Some speakers said that developing countries were disproportionately affected by climate change. Tropical storms, cyclones and floods were now more frequent. Plastics were responsible for environmental degradation, and their use needed to be reduced. Developed countries needed to support developing countries in the framework of climate action. All stakeholders, including the private sector and civil society, needed to accelerate the transition to a carbon-free economy.

A number of speakers said that civil society was not sufficiently involved in the consideration of the pandemic response, and journalists and human rights defenders faced increased surveillance and smear campaigns. States needed to promote the greater involvement of civil society in public affairs, and ensure that civil society organizations could carry out their activities in a protective environment.

Other issues raised included the eradication of poverty; ensuring appropriate medical care and access to vaccines in developing countries; how the COVID-19 pandemic had adversely affected all countries, developing countries in particular; the death penalty; strengthening education systems; unilateral coercive measures; the Human Rights Council; the international transfer of weapons; and gender-based violence.

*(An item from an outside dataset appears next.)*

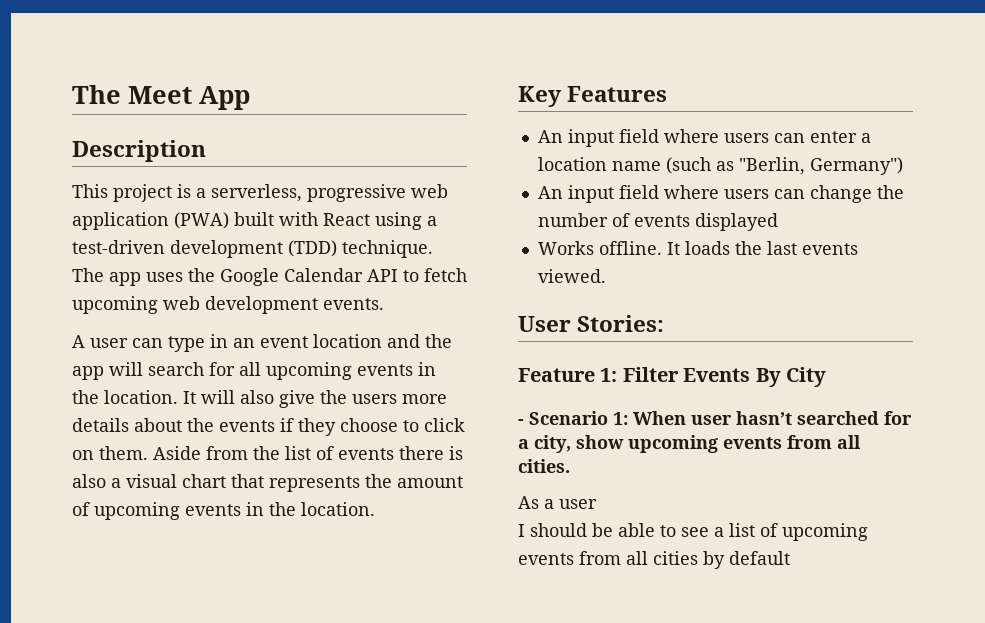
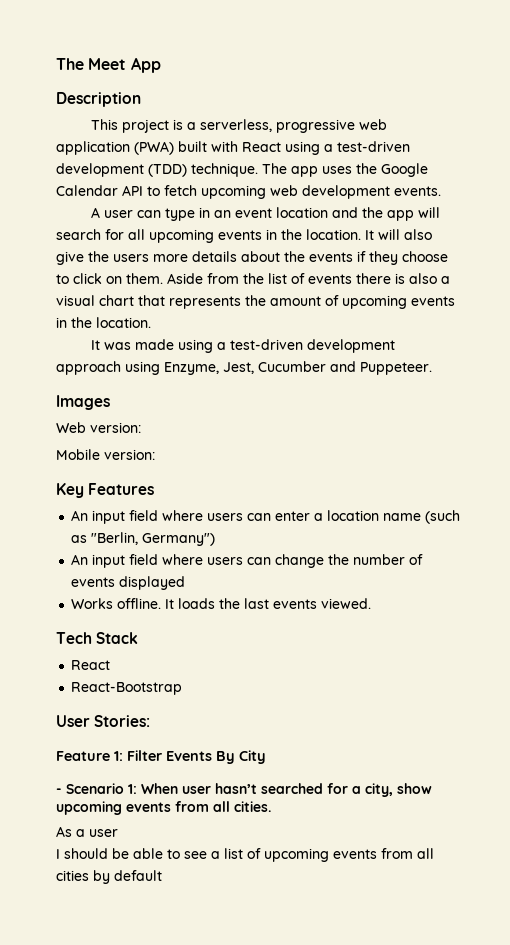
(375, 509) none -> [90,339,395,353] [56,361,432,375] [56,395,110,410] [56,422,141,433] [56,449,155,460] // It was made using a test-driven development approach using Enzyme, Jest, Cucumber and Puppeteer. // Images // Web version: // Mobile version:
(606, 276) none -> [56,632,139,644] [71,660,111,670] [71,682,183,695] // Tech Stack // React // React-Bootstrap

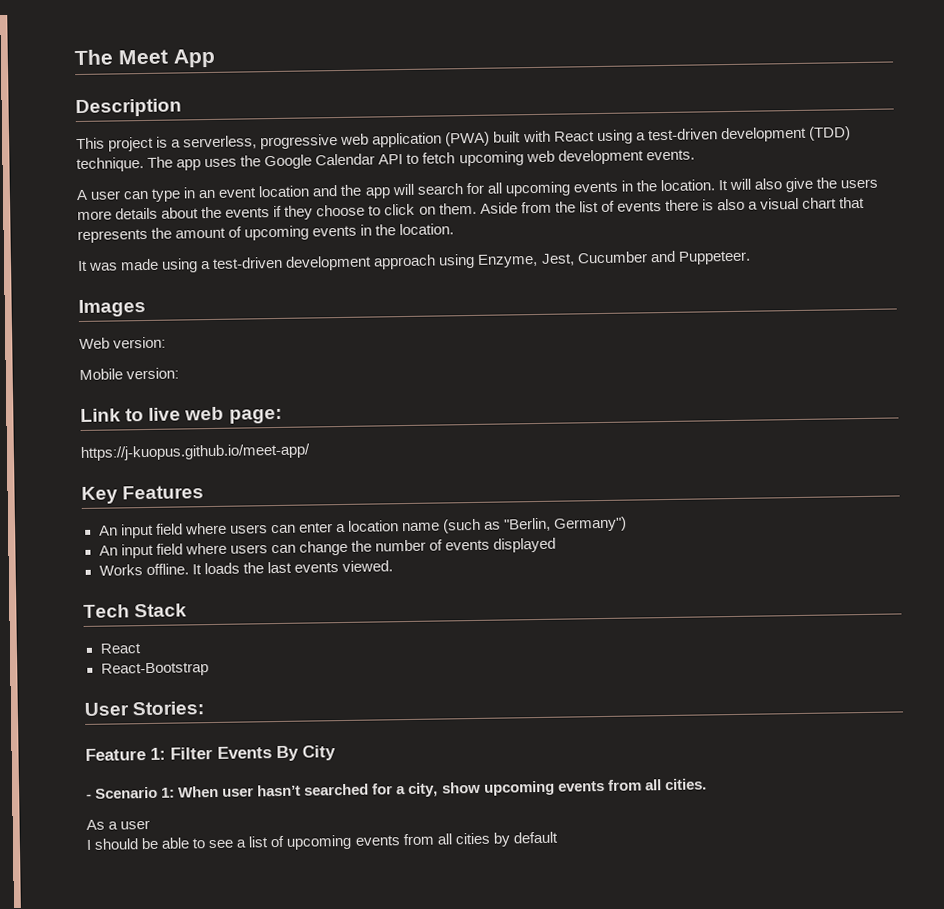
(155, 454) none -> [80,406,282,424] [80,443,311,462] // Link to live web page: // https://j-kuopus.github.io/meet-app/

Speaking in the general debate were Namibia, Angola representing the Community of Portuguese-Speaking Countries, Lithuania on behalf of the Nordic-Baltic countries, Luxembourg on behalf of a group of countries, Czech Republic on behalf of the European Union, Pakistan on behalf of the Organization for Islamic Cooperation, Côte d’Ivoire on behalf of the African Group, Azerbaijan on behalf of the Non-Aligned Movement, Palestine on behalf of the Arab Group, Türkiye on behalf of the Members of the Organization of Turkic States, Syrian Arab Republic on behalf of group of countries, India on behalf of the Like-Minded Group of Countries, Pakistan, Ireland on behalf of the Core Group on Civil Society Space, China on behalf of a group of countries, Bolivia on behalf of a group of countries, Saudi Arabia, Costa Rica on behalf of a group of countries, Czech Republic on behalf of 63 countries, Luxembourg on behalf of a Group of Friends, United Arab Emirates on behalf of a group of countries, Finland, Cuba, France, Venezuela, Republic of Korea, Libya, Mauritania, China, Kazakhstan, Armenia, Malaysia, United States of America, Nepal, Indonesia, Pakistan, Benin, Ukraine, Malawi, Greece on behalf of a group of countries, Ecuador on behalf of a group of countries, Tunisia, Ecuador, Colombia, Bahrain, Russian Federation, Afghanistan, South Africa, Viet Nam, Costa Rica, Mauritius, Peru, Burkina Faso, Belarus, Angola, Azerbaijan, Algeria, Iraq, Uganda, United Nations Population Fund, Sweden, Georgia, Dominican Republic, Nigeria, Holy See, Suriname, Morocco, Papua New Guinea, Solomon Islands, Iran, Ghana, Cambodia, and Tanzania.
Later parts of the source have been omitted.